• **Work task**:
Every entry is to be returned unchanged, and no picture is to be included.

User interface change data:

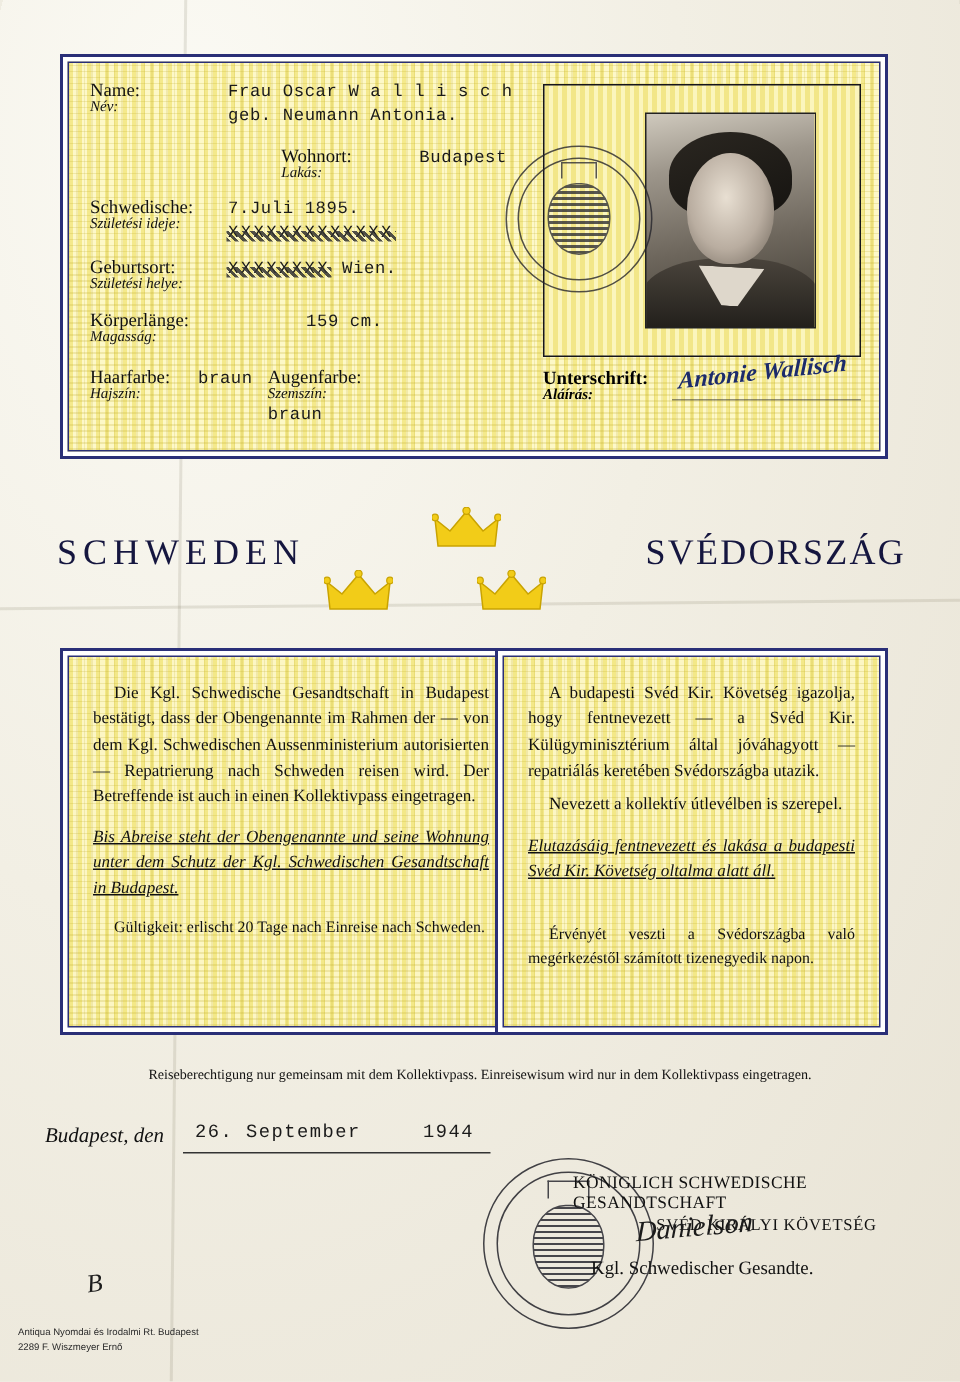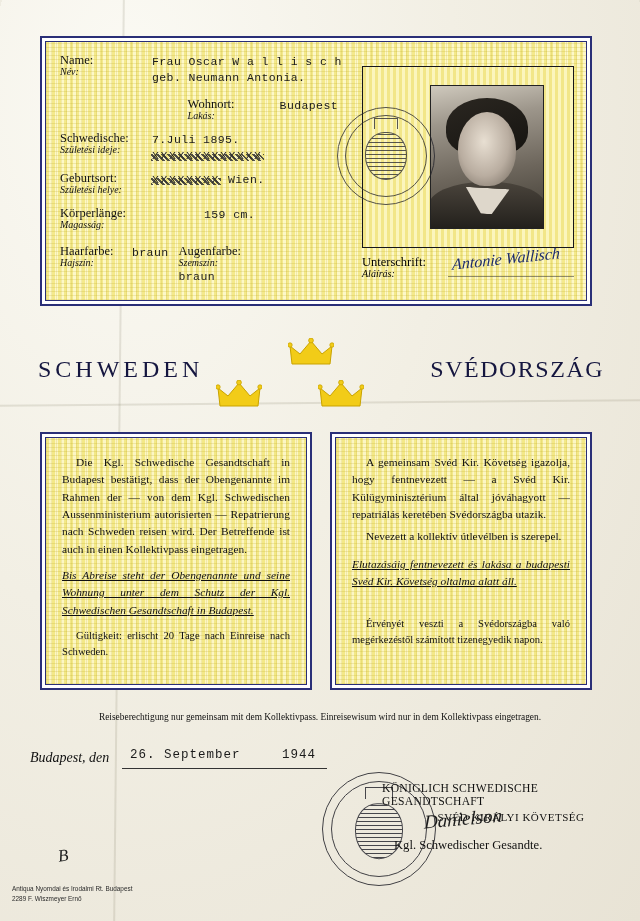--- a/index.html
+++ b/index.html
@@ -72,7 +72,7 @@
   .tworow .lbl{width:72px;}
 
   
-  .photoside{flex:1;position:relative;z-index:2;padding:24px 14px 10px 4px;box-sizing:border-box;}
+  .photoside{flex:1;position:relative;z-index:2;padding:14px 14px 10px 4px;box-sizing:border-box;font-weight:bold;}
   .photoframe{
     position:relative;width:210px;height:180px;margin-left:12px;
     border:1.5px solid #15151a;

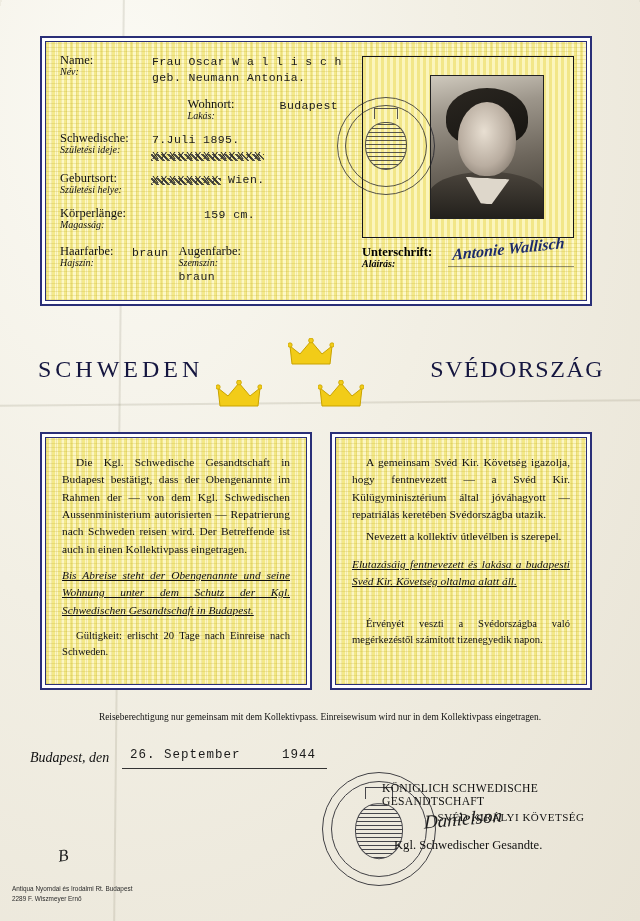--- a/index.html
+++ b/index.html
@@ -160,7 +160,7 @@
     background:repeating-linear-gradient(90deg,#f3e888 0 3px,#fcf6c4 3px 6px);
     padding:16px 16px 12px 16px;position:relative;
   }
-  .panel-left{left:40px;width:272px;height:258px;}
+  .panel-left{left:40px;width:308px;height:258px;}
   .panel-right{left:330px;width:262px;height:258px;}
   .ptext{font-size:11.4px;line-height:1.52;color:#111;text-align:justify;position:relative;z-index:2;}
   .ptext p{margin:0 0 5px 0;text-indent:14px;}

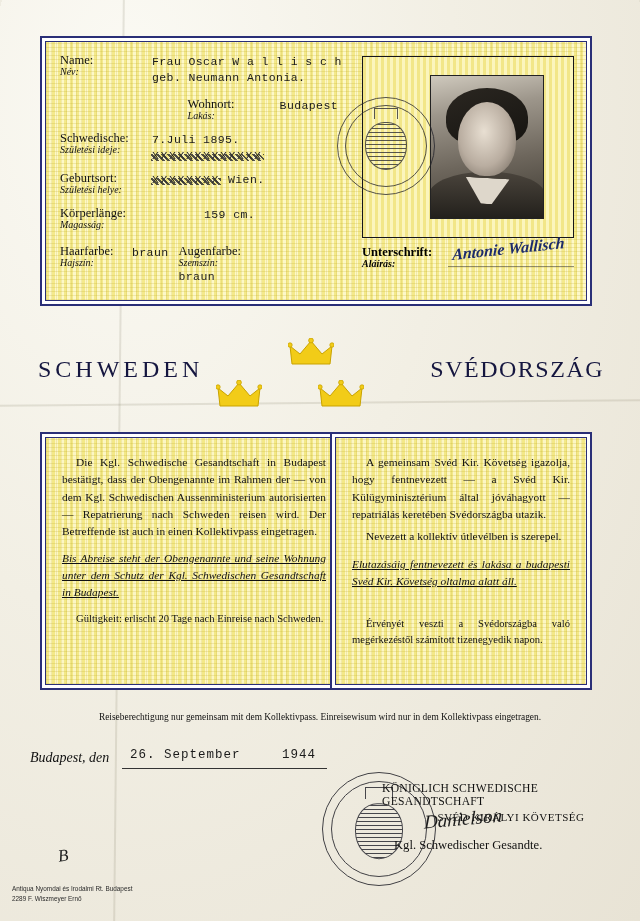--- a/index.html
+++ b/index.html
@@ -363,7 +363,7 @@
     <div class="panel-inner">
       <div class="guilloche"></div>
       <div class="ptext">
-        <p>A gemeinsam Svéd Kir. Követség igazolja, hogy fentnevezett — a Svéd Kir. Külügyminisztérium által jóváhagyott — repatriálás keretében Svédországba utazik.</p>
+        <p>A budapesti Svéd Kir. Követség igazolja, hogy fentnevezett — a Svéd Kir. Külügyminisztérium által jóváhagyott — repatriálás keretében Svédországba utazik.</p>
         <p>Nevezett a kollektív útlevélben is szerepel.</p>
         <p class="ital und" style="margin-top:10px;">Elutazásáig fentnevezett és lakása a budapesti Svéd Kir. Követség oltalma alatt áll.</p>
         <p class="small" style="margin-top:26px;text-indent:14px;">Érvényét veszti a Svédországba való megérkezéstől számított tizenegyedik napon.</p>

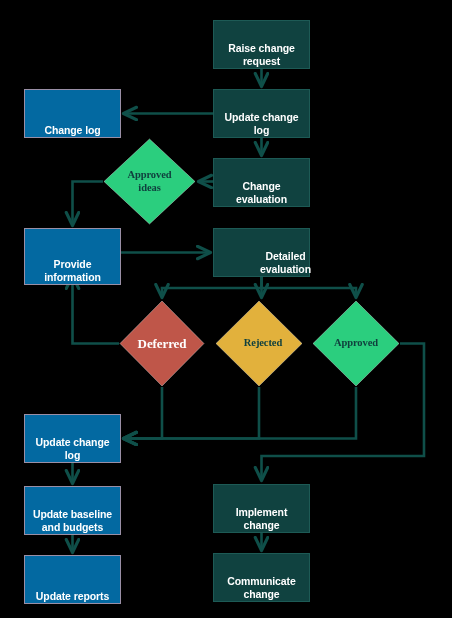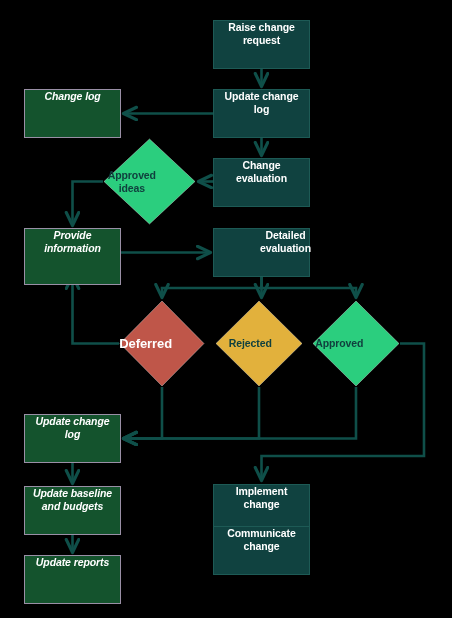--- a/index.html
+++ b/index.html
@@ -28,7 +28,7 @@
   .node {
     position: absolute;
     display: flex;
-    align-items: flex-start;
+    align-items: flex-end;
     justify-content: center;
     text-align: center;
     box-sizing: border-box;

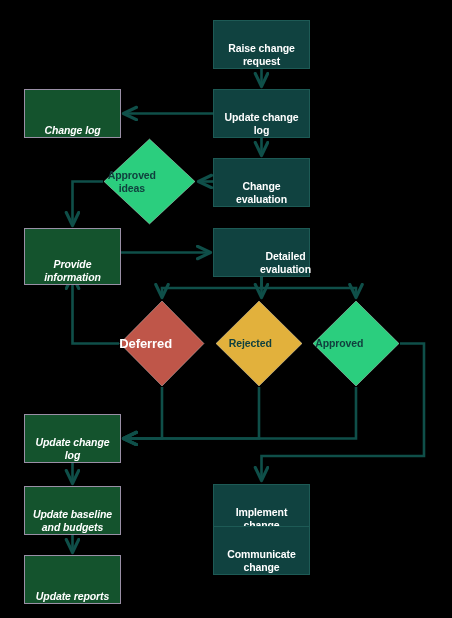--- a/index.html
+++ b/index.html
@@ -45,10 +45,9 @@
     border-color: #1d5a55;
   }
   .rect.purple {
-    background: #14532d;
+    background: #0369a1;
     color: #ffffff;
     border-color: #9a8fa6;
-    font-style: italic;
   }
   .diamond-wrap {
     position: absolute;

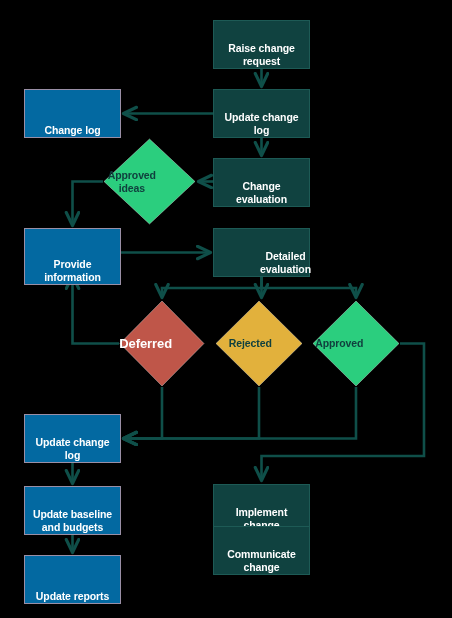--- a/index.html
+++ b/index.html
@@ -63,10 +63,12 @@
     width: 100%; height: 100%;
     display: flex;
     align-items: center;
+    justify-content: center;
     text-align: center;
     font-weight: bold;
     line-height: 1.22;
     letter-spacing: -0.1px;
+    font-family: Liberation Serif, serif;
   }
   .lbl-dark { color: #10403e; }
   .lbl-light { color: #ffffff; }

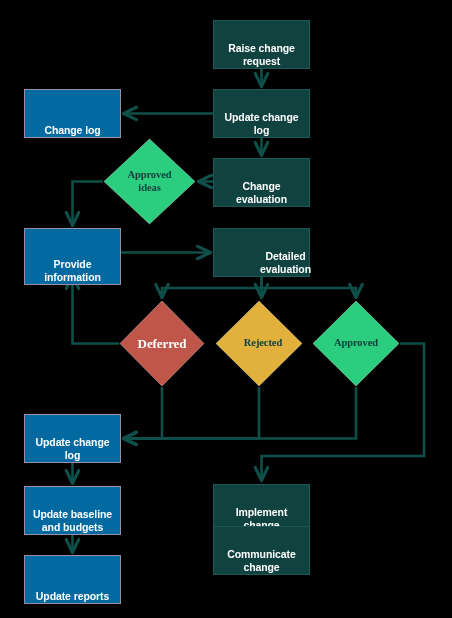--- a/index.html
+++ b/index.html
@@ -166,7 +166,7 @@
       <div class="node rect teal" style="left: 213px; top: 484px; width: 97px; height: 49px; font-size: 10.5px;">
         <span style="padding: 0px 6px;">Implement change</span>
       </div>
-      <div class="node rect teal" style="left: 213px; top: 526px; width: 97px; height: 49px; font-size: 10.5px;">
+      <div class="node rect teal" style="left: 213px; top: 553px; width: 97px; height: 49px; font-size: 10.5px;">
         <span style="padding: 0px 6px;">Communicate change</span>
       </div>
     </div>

• **Solved exercise**:
--- a/index.html
+++ b/index.html
@@ -72,7 +72,7 @@
   .tworow .lbl{width:72px;}
 
   
-  .photoside{flex:1;position:relative;z-index:2;padding:24px 14px 10px 4px;box-sizing:border-box;}
+  .photoside{flex:1;position:relative;z-index:2;padding:14px 14px 10px 4px;box-sizing:border-box;font-weight:bold;}
   .photoframe{
     position:relative;width:210px;height:180px;margin-left:12px;
     border:1.5px solid #15151a;

--- a/index.html
+++ b/index.html
@@ -160,7 +160,7 @@
     background:repeating-linear-gradient(90deg,#f3e888 0 3px,#fcf6c4 3px 6px);
     padding:16px 16px 12px 16px;position:relative;
   }
-  .panel-left{left:40px;width:272px;height:258px;}
+  .panel-left{left:40px;width:308px;height:258px;}
   .panel-right{left:330px;width:262px;height:258px;}
   .ptext{font-size:11.4px;line-height:1.52;color:#111;text-align:justify;position:relative;z-index:2;}
   .ptext p{margin:0 0 5px 0;text-indent:14px;}

--- a/index.html
+++ b/index.html
@@ -363,7 +363,7 @@
     <div class="panel-inner">
       <div class="guilloche"></div>
       <div class="ptext">
-        <p>A gemeinsam Svéd Kir. Követség igazolja, hogy fentnevezett — a Svéd Kir. Külügyminisztérium által jóváhagyott — repatriálás keretében Svédországba utazik.</p>
+        <p>A budapesti Svéd Kir. Követség igazolja, hogy fentnevezett — a Svéd Kir. Külügyminisztérium által jóváhagyott — repatriálás keretében Svédországba utazik.</p>
         <p>Nevezett a kollektív útlevélben is szerepel.</p>
         <p class="ital und" style="margin-top:10px;">Elutazásáig fentnevezett és lakása a budapesti Svéd Kir. Követség oltalma alatt áll.</p>
         <p class="small" style="margin-top:26px;text-indent:14px;">Érvényét veszti a Svédországba való megérkezéstől számított tizenegyedik napon.</p>

--- a/index.html
+++ b/index.html
@@ -28,7 +28,7 @@
   .node {
     position: absolute;
     display: flex;
-    align-items: flex-start;
+    align-items: flex-end;
     justify-content: center;
     text-align: center;
     box-sizing: border-box;

--- a/index.html
+++ b/index.html
@@ -45,10 +45,9 @@
     border-color: #1d5a55;
   }
   .rect.purple {
-    background: #14532d;
+    background: #0369a1;
     color: #ffffff;
     border-color: #9a8fa6;
-    font-style: italic;
   }
   .diamond-wrap {
     position: absolute;

--- a/index.html
+++ b/index.html
@@ -63,10 +63,12 @@
     width: 100%; height: 100%;
     display: flex;
     align-items: center;
+    justify-content: center;
     text-align: center;
     font-weight: bold;
     line-height: 1.22;
     letter-spacing: -0.1px;
+    font-family: Liberation Serif, serif;
   }
   .lbl-dark { color: #10403e; }
   .lbl-light { color: #ffffff; }

--- a/index.html
+++ b/index.html
@@ -166,7 +166,7 @@
       <div class="node rect teal" style="left: 213px; top: 484px; width: 97px; height: 49px; font-size: 10.5px;">
         <span style="padding: 0px 6px;">Implement change</span>
       </div>
-      <div class="node rect teal" style="left: 213px; top: 526px; width: 97px; height: 49px; font-size: 10.5px;">
+      <div class="node rect teal" style="left: 213px; top: 553px; width: 97px; height: 49px; font-size: 10.5px;">
         <span style="padding: 0px 6px;">Communicate change</span>
       </div>
     </div>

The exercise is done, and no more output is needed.